Adversarial Artifact Detection in EEG-Based Brain-Computer Interfaces
Xiaoqing Chen, Dongrui Wu
TL;DR
Security concerns in EEG-based BCIs are highlighted and adversarial detection is motivated as the first systematic study in this domain, noting that small input perturbations can cause misclassification. The authors adapt three detection methods—Bayesian Uncertainty (BU), Local Intrinsic Dimensionality (LID), and Mahalanobis distance-based confidence (MD_max)—and evaluate them against FGSM, PGD, CW, and transferability-based black-box attacks on two EEG datasets using three CNNs, with features drawn from the network's last layer.
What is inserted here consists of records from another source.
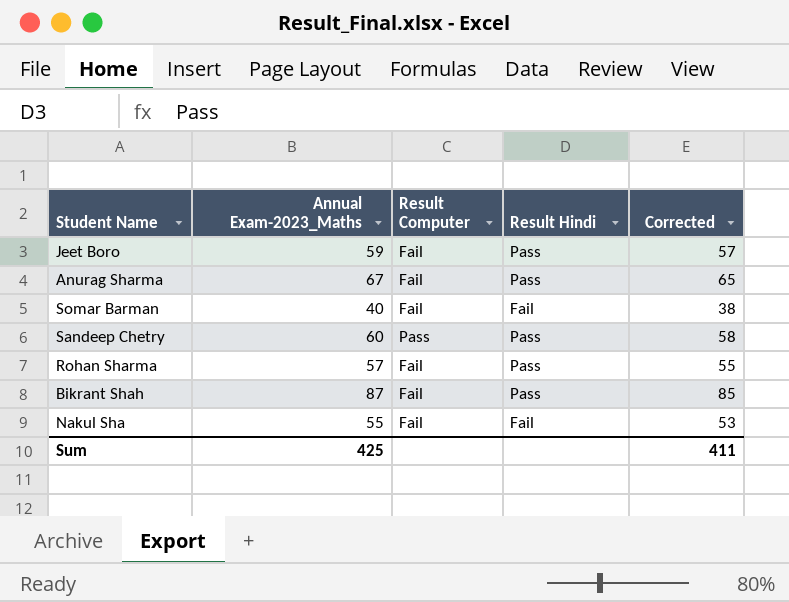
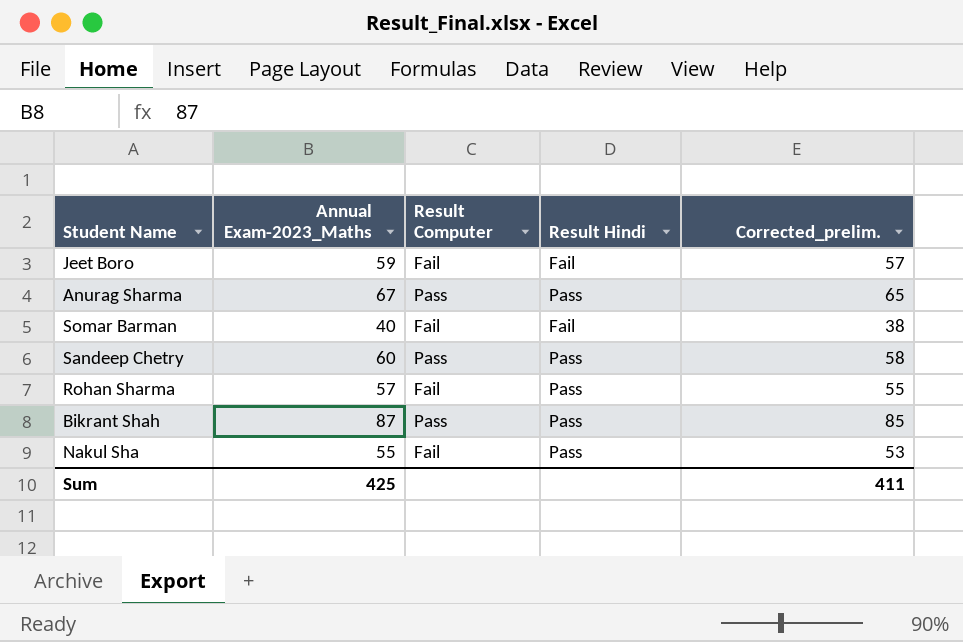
column name: Corrected -> Corrected_prelim.
Jeet Boro | Result Hindi: Pass -> Fail
Anurag Sharma | Result Computer: Fail -> Pass
Bikrant Shah | Result Computer: Fail -> Pass
Nakul Sha | Result Hindi: Fail -> Pass

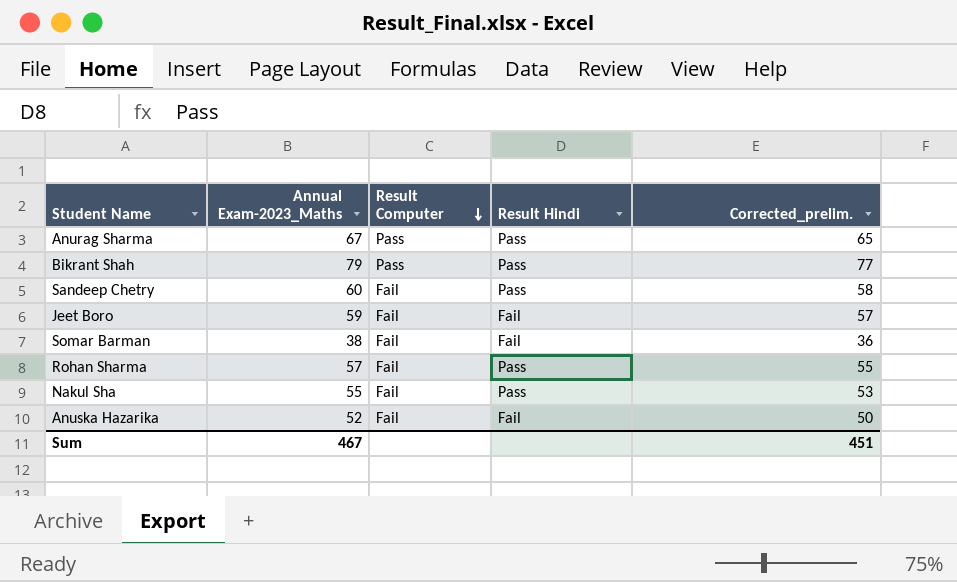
row order: none -> Result Computer descending
Bikrant Shah | Annual Exam-2023_Maths: 87 -> 79
Bikrant Shah | Corrected_prelim.: 85 -> 77
Sandeep Chetry | Result Computer: Pass -> Fail
Somar Barman | Annual Exam-2023_Maths: 40 -> 38
Somar Barman | Corrected_prelim.: 38 -> 36
row Anuska Hazarika: none -> 52 | Fail | Fail | 50
Sum | Annual Exam-2023_Maths: 425 -> 467
Sum | Corrected_prelim.: 411 -> 451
Findings show that white-box attacks are easier to detect than black-box ones; LID generally provides the strongest detection, while CW attacks are harder to detect; overall detection achieves meaningful AUC values across settings. The results support reactive adversarial detection as a viable defense for EEG BCIs and guide future work on combining detectors, expanding attack coverage, and integrating proactive defenses to enhance safety.
Abstract
Machine learning has achieved great success in electroencephalogram (EEG) based brain-computer interfaces (BCIs). Most existing BCI research focused on improving its accuracy, but few had considered its security. Recent studies, however, have shown that EEG-based BCIs are vulnerable to adversarial attacks, where small perturbations added to the input can cause misclassification. Detection of adversarial examples is crucial to both the understanding of this phenomenon and the defense. This paper, for the first time, explores adversarial detection in EEG-based BCIs. Experiments on two EEG datasets using three convolutional neural networks were performed to verify the performances of multiple detection approaches. We showed that both white-box and black-box attacks can be detected, and the former are easier to detect.